### WHAT TO DO
Restate the data exactly as given and keep the pictures out.

### Structured diff data
____________________

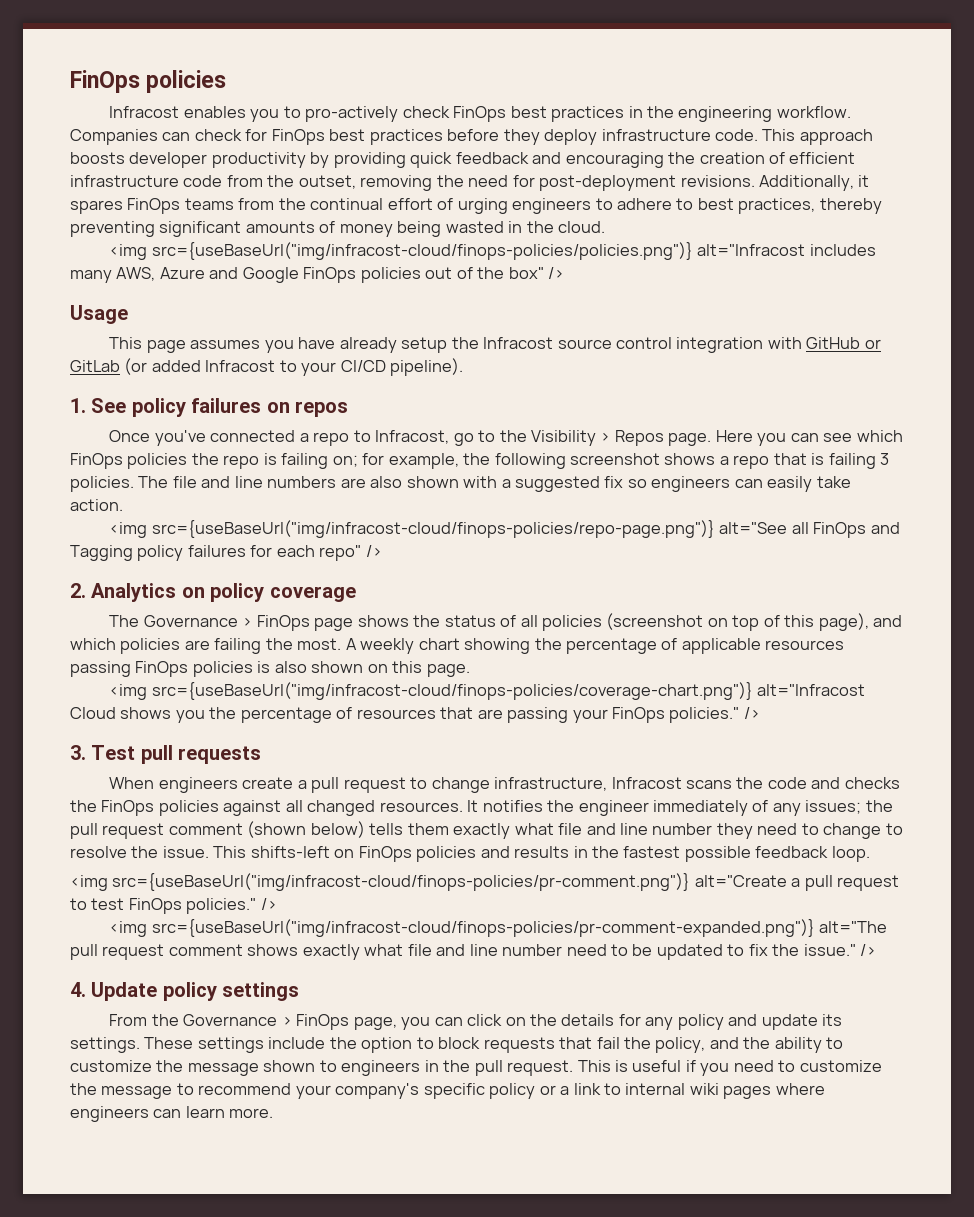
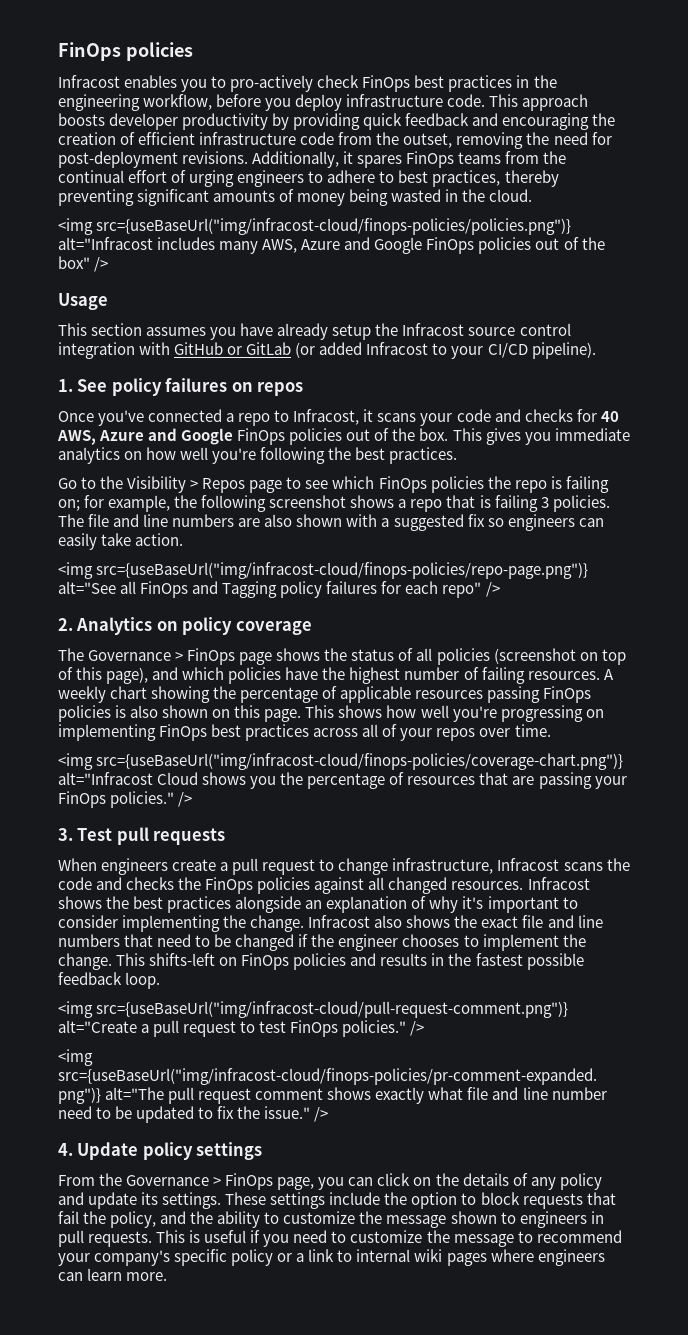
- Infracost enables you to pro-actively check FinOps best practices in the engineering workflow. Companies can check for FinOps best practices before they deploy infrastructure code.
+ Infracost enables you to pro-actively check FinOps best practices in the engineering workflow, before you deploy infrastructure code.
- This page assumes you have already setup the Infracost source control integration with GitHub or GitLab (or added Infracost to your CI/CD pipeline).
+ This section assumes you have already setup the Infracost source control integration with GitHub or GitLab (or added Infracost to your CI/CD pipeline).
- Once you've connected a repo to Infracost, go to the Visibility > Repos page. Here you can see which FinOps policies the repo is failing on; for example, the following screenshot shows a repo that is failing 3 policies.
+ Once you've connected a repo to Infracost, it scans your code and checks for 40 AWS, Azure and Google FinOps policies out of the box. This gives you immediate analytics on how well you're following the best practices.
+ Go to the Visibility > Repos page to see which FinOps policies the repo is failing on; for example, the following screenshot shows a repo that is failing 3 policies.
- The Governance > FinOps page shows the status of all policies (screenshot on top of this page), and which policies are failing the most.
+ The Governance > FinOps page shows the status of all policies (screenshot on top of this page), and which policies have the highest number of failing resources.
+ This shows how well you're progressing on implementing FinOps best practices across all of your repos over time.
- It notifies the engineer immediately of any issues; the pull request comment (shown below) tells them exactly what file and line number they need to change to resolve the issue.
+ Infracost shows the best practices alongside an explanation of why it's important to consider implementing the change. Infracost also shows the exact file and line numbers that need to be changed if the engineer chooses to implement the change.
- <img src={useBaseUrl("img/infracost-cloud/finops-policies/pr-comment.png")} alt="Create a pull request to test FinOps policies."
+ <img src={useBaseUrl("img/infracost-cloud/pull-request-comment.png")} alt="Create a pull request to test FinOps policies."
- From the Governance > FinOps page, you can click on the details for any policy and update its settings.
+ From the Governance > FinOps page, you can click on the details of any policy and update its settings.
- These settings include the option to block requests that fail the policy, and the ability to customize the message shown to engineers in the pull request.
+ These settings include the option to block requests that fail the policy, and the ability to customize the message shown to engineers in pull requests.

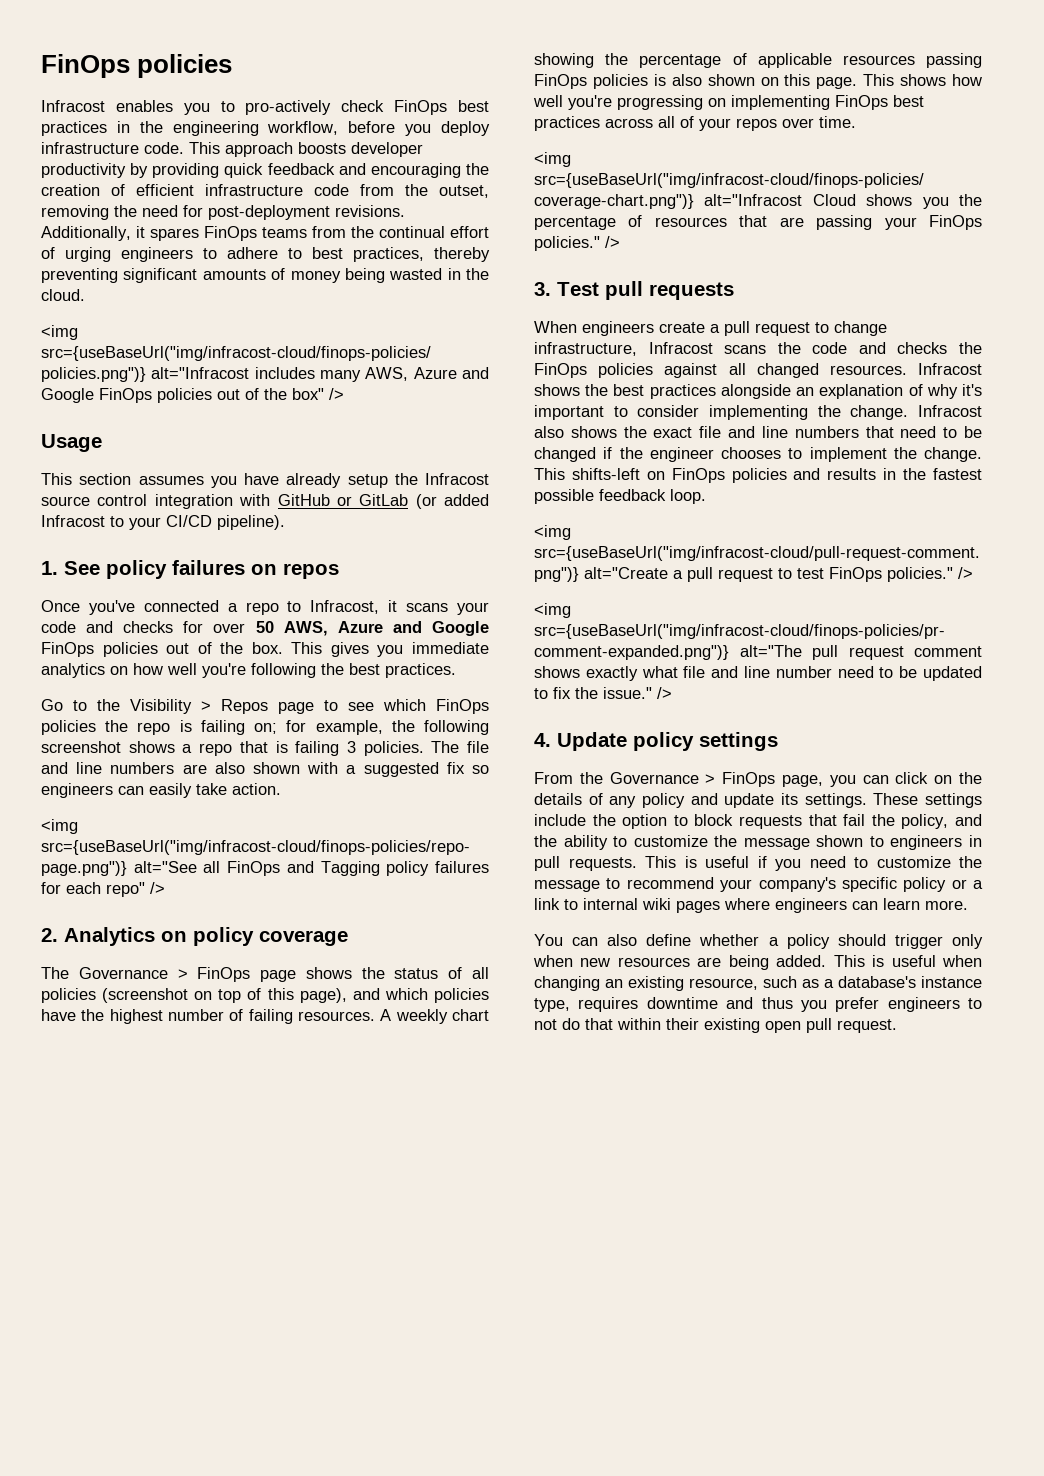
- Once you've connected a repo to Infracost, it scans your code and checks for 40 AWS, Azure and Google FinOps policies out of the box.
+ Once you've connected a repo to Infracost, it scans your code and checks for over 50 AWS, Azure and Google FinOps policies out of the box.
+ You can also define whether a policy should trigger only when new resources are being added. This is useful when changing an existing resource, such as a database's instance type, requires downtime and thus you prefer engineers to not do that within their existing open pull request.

____________________

### RESULT FOR THIS EXERCISE
- Infracost enables you to pro-actively check FinOps best practices in the engineering workflow. Companies can check for FinOps best practices before they deploy infrastructure code.
+ Infracost enables you to pro-actively check FinOps best practices in the engineering workflow, before you deploy infrastructure code.
- This page assumes you have already setup the Infracost source control integration with GitHub or GitLab (or added Infracost to your CI/CD pipeline).
+ This section assumes you have already setup the Infracost source control integration with GitHub or GitLab (or added Infracost to your CI/CD pipeline).
- Once you've connected a repo to Infracost, go to the Visibility > Repos page. Here you can see which FinOps policies the repo is failing on; for example, the following screenshot shows a repo that is failing 3 policies.
+ Once you've connected a repo to Infracost, it scans your code and checks for 40 AWS, Azure and Google FinOps policies out of the box. This gives you immediate analytics on how well you're following the best practices.
+ Go to the Visibility > Repos page to see which FinOps policies the repo is failing on; for example, the following screenshot shows a repo that is failing 3 policies.
- The Governance > FinOps page shows the status of all policies (screenshot on top of this page), and which policies are failing the most.
+ The Governance > FinOps page shows the status of all policies (screenshot on top of this page), and which policies have the highest number of failing resources.
+ This shows how well you're progressing on implementing FinOps best practices across all of your repos over time.
- It notifies the engineer immediately of any issues; the pull request comment (shown below) tells them exactly what file and line number they need to change to resolve the issue.
+ Infracost shows the best practices alongside an explanation of why it's important to consider implementing the change. Infracost also shows the exact file and line numbers that need to be changed if the engineer chooses to implement the change.
- <img src={useBaseUrl("img/infracost-cloud/finops-policies/pr-comment.png")} alt="Create a pull request to test FinOps policies."
+ <img src={useBaseUrl("img/infracost-cloud/pull-request-comment.png")} alt="Create a pull request to test FinOps policies."
- From the Governance > FinOps page, you can click on the details for any policy and update its settings.
+ From the Governance > FinOps page, you can click on the details of any policy and update its settings.
- These settings include the option to block requests that fail the policy, and the ability to customize the message shown to engineers in the pull request.
+ These settings include the option to block requests that fail the policy, and the ability to customize the message shown to engineers in pull requests.

- Once you've connected a repo to Infracost, it scans your code and checks for 40 AWS, Azure and Google FinOps policies out of the box.
+ Once you've connected a repo to Infracost, it scans your code and checks for over 50 AWS, Azure and Google FinOps policies out of the box.
+ You can also define whether a policy should trigger only when new resources are being added. This is useful when changing an existing resource, such as a database's instance type, requires downtime and thus you prefer engineers to not do that within their existing open pull request.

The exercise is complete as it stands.